Re: [patch 1/2] x86/microcode/32: Move early loading after paging enable

[Ingo Molnar <mingo@kernel.org>]

* Thomas Gleixner <tglx@linutronix.de> wrote:

> 32-bit loads microcode before paging is enabled. The commit which
> introduced that has zero justification in the changelog. The cover letter
> has slightly more content, but it does not give any technical justification
> either:
> 
>   "The problem in current microcode loading method is that we load a
>    microcode way, way too late; ideally we should load it before turning
>    paging on.  This may only be practical on 32 bits since we can't get to
>    64-bit mode without paging on, but we should still do it as early as at
>    all possible."
> 
> Handwaving word salad with zero technical content.
> 
> Someone claimed in an offlist conversation that this is required for curing
> the ATOM erratum AAE44/AAF40/AAG38/AAH41. That erratum requires an
> microcode update in order to make the usage of PSE safe.

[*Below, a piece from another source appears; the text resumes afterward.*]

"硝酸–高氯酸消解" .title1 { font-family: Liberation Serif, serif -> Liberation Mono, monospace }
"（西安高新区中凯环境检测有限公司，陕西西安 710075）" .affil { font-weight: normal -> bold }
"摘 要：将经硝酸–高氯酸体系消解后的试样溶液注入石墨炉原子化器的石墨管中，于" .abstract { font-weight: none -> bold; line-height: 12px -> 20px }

But during early
> boot PSE is completely irrelevant and it is evaluated way later.
> 
> Neither is it relevant for the AP on single core HT enabled CPUs as the
> microcode loading on the AP is not doing anything.
> 
> On dual core CPUs there is a theoretical problem if a split of an
> executable large page between enabling paging including PSE and loading the
> microcode happens. But that's only theoretical, it's practically irrelevant
> because the affected dual core CPUs are 64bit enabled and therefore have
> paging and PSE enabled before loading the microcode on the second core. So
> why would it work on 64-bit but not on 32-bit?
> 
> The erratum:
> 
>   "AAG38 Code Fetch May Occur to Incorrect Address After a Large Page is
>    Split Into 4-Kbyte Pages
> 
>    Problem: If software clears the PS (page size) bit in a present PDE
>    (page directory entry), that will cause linear addresses mapped through
>    this PDE to use 4-KByte pages instead of using a large page after old
>    TLB entries are invalidated. Due to this erratum, if a code fetch uses
>    this PDE before the TLB entry for the large page is invalidated then it
>    may fetch from a different physical address than specified by either the
>    old large page translation or the new 4-KByte page translation. This
>    erratum may also cause speculative code fetches from incorrect addresses."
> 
> The practical relevance for this is exactly zero because there is no
> splitting of large text pages during early boot-time, i.e. between paging
> enable and microcode loading, and neither during CPU hotplug.
> 
> IOW, this load microcode before paging enable is yet another voodoo
> programming solution in search of a problem. What's worse is that it causes
> at least two serious problems:
> 
>  1) When stackprotector is enabled then the microcode loader code has the
>     stackprotector mechanics enabled. The read from the per CPU variable
>     __stack_chk_guard is always accessing the virtual address either
>     directly on UP or via FS on SMP. In physical address mode this results
>     in an access to memory above 3GB. So this works by chance as the
>     hardware returns the same value when there is no RAM at this physical
>     address. When there is RAM populated above 3G then the read is by
>     chance the same as nothing changes that memory during the very early
>     boot stage. That's not necessarily true during runtime CPU hotplug.
> 
>  2) When function tracing is enabled, then the relevant microcode loader
>     functions and the functions invoked from there will call into the
>     tracing code and evaluate global and per CPU variables in physical
>     address mode. What could potentially go wrong?
> 
> Cure this and move the microcode loading after the early paging enable and
> remove the gunk in the microcode loader which is required to handle
> physical address mode.
> 
> Signed-off-by: Thomas Gleixner <tglx@linutronix.de>
> Cc: Fenghua Yu <fenghua.yu@intel.com>
> Cc: Peter Anvin <hpa@zytor.com>
> Link: https://lore.kernel.org/lkml/1356075872-3054-1-git-send-email-fenghua.yu@intel.com
> ---
>  arch/x86/kernel/cpu/microcode/amd.c      |   31 +-------
>  arch/x86/kernel/cpu/microcode/core.c     |   40 ++---------
>  arch/x86/kernel/cpu/microcode/intel.c    |  108 +++----------------------------
>  arch/x86/kernel/cpu/microcode/internal.h |    2 
>  arch/x86/kernel/head32.c                 |    3 
>  arch/x86/kernel/head_32.S                |   10 --
>  arch/x86/kernel/smpboot.c                |   12 +--
>  7 files changed, 35 insertions(+), 171 deletions(-)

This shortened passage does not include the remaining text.